→ Problem description: Take the material below and reproduce, word for word, only the lines from the line with "Then, setup your" through the line with "uses SHA please".

→ Information:
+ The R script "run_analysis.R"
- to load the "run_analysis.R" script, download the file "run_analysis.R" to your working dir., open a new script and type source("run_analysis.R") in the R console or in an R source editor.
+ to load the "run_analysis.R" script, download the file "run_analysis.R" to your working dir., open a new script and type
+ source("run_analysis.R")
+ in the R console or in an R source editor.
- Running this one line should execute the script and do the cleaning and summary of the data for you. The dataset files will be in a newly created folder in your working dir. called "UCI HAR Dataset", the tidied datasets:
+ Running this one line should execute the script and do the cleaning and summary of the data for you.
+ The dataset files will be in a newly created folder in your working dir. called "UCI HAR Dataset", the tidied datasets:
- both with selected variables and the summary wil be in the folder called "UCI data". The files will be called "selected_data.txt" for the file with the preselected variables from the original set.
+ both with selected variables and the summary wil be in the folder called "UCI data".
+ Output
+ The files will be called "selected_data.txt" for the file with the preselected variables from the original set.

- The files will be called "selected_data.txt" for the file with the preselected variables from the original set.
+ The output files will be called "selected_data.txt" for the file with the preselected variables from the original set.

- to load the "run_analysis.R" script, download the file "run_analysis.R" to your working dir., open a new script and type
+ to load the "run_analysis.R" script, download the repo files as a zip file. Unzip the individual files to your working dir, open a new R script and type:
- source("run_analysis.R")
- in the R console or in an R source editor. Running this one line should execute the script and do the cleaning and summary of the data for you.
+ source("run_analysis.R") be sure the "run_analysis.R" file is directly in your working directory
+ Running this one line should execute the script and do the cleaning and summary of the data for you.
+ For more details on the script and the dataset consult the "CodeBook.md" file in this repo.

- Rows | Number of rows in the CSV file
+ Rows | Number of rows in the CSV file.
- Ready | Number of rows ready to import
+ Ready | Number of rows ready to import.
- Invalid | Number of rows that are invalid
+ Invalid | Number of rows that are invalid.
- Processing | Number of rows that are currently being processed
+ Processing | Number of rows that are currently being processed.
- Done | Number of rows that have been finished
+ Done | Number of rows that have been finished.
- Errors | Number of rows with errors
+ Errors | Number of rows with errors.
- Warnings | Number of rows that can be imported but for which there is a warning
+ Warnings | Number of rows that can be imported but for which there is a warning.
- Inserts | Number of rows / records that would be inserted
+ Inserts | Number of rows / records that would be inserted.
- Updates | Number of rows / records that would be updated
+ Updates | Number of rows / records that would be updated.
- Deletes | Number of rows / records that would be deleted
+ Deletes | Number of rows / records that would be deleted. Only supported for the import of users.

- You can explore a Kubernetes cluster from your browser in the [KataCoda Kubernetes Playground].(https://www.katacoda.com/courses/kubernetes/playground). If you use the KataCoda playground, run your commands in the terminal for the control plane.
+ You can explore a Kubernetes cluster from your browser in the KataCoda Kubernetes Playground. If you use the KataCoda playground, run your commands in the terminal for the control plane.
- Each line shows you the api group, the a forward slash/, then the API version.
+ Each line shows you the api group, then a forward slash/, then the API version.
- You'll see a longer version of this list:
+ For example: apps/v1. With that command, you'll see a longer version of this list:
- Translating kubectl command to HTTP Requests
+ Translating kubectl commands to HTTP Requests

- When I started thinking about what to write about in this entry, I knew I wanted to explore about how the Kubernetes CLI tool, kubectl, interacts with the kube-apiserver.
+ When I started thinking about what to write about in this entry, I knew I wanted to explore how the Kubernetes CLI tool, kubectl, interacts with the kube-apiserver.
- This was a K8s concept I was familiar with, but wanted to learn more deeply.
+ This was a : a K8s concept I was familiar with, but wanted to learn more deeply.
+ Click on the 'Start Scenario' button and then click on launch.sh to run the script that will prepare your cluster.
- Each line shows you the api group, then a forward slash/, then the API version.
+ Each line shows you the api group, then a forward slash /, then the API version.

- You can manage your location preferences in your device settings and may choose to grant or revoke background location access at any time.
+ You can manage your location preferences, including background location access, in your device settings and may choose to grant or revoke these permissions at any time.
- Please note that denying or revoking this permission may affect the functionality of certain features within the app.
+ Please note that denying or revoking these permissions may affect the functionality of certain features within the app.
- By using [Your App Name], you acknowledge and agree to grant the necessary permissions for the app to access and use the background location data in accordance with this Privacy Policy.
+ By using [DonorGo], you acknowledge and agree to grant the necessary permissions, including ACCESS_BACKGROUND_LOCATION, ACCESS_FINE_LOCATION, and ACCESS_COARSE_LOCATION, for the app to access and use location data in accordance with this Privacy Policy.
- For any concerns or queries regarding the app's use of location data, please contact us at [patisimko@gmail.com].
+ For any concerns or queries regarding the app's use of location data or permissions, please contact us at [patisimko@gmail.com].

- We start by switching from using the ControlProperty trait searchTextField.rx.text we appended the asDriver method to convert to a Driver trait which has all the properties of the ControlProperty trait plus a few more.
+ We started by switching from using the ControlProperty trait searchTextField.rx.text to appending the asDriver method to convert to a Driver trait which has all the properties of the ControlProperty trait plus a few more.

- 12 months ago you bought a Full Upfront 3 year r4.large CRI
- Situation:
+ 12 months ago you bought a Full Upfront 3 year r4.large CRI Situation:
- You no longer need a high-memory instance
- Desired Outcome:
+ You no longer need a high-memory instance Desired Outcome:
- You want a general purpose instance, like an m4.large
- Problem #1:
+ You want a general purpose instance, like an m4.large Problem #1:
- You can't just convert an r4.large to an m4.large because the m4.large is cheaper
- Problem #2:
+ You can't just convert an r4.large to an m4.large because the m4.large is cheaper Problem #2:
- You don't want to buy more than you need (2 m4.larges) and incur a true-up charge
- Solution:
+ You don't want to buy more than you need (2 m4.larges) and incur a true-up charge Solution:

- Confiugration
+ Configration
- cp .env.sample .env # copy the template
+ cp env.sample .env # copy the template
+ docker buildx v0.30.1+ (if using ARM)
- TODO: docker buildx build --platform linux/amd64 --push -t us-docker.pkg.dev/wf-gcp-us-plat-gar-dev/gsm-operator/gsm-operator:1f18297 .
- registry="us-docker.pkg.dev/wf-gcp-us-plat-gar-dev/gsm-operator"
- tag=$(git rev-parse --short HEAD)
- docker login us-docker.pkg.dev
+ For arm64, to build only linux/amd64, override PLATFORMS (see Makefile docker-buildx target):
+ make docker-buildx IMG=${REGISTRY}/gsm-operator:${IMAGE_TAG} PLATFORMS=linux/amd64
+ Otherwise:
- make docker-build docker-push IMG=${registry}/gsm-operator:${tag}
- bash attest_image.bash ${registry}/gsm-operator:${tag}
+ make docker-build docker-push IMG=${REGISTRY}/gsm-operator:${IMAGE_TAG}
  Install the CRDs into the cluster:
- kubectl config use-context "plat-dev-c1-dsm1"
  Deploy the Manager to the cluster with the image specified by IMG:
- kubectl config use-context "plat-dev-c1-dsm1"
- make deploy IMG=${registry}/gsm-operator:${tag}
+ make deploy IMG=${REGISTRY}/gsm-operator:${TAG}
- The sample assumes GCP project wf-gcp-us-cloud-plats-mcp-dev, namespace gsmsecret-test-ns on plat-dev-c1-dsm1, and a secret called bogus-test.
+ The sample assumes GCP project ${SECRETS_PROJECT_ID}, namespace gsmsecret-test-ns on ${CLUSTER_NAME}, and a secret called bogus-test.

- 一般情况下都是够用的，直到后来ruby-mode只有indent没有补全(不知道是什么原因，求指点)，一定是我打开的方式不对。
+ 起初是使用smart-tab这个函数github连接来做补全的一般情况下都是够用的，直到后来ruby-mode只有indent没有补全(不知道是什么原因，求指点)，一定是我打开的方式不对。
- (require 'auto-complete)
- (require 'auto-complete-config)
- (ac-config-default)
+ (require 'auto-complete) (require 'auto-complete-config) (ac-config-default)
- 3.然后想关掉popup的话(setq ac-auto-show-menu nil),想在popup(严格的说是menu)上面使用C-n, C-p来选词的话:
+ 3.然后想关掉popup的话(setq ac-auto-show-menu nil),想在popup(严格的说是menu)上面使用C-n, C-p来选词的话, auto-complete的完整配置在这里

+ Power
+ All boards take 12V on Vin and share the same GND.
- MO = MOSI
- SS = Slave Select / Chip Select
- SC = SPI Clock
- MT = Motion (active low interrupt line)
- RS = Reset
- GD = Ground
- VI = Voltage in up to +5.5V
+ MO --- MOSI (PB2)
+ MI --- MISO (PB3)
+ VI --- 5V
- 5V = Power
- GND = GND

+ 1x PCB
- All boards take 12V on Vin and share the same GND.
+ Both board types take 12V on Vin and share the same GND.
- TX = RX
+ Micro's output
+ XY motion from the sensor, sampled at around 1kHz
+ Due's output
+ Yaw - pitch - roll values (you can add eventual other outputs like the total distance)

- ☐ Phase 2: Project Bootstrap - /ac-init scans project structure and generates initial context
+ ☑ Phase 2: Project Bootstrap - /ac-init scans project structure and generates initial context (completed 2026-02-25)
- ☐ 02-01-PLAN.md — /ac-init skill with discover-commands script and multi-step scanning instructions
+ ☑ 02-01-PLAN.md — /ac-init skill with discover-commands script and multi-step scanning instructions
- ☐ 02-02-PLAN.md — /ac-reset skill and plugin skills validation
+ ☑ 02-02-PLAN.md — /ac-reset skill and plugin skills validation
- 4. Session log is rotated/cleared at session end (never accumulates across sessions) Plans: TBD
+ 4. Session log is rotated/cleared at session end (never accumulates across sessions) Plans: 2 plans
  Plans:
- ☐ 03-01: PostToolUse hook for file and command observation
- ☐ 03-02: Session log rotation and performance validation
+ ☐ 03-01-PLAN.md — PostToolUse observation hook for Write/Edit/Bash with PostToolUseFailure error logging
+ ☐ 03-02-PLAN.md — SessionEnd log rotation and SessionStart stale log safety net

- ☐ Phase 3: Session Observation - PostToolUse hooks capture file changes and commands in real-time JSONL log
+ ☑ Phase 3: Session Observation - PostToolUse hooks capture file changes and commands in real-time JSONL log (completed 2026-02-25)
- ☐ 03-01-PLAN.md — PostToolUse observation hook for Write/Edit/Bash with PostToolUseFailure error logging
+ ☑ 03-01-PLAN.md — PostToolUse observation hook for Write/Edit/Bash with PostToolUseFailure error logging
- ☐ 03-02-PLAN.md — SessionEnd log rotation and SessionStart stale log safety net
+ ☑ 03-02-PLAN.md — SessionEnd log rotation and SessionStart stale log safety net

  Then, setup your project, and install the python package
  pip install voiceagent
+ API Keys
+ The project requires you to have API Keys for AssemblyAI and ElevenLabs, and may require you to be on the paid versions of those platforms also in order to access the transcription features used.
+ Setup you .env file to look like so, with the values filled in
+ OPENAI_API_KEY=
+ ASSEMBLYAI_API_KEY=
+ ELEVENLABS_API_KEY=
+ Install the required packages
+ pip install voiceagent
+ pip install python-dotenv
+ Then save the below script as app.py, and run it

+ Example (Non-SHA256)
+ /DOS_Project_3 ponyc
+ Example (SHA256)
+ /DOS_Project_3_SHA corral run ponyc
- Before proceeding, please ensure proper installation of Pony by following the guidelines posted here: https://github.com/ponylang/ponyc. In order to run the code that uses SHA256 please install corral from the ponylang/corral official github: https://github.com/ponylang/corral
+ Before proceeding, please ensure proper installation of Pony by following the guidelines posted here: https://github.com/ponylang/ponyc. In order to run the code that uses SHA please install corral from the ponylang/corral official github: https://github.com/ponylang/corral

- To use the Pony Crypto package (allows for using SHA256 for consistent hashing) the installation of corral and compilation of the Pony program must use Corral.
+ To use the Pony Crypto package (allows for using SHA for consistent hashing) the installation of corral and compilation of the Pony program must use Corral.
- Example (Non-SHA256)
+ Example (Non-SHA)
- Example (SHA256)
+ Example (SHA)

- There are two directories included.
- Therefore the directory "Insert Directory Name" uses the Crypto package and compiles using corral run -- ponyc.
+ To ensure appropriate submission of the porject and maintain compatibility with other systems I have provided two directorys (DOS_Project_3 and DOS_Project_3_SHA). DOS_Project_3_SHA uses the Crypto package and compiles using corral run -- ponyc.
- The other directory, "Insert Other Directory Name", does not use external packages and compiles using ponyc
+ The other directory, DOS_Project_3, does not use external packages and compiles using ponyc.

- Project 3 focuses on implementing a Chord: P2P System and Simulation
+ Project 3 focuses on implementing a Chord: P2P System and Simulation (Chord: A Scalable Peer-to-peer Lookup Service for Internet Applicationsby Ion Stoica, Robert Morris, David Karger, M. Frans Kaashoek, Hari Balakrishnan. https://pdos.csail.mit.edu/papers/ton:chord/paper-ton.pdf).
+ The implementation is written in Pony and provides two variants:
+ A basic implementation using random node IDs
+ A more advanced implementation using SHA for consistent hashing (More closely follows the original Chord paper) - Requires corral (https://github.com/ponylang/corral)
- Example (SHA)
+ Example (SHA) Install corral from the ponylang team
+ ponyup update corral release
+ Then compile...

→ Solved problem:
  Then, setup your project, and install the python package
  pip install voiceagent
+ API Keys
+ The project requires you to have API Keys for AssemblyAI and ElevenLabs, and may require you to be on the paid versions of those platforms also in order to access the transcription features used.
+ Setup you .env file to look like so, with the values filled in
+ OPENAI_API_KEY=
+ ASSEMBLYAI_API_KEY=
+ ELEVENLABS_API_KEY=
+ Install the required packages
+ pip install voiceagent
+ pip install python-dotenv
+ Then save the below script as app.py, and run it

+ Example (Non-SHA256)
+ /DOS_Project_3 ponyc
+ Example (SHA256)
+ /DOS_Project_3_SHA corral run ponyc
- Before proceeding, please ensure proper installation of Pony by following the guidelines posted here: https://github.com/ponylang/ponyc. In order to run the code that uses SHA256 please install corral from the ponylang/corral official github: https://github.com/ponylang/corral
+ Before proceeding, please ensure proper installation of Pony by following the guidelines posted here: https://github.com/ponylang/ponyc. In order to run the code that uses SHA please install corral from the ponylang/corral official github: https://github.com/ponylang/corral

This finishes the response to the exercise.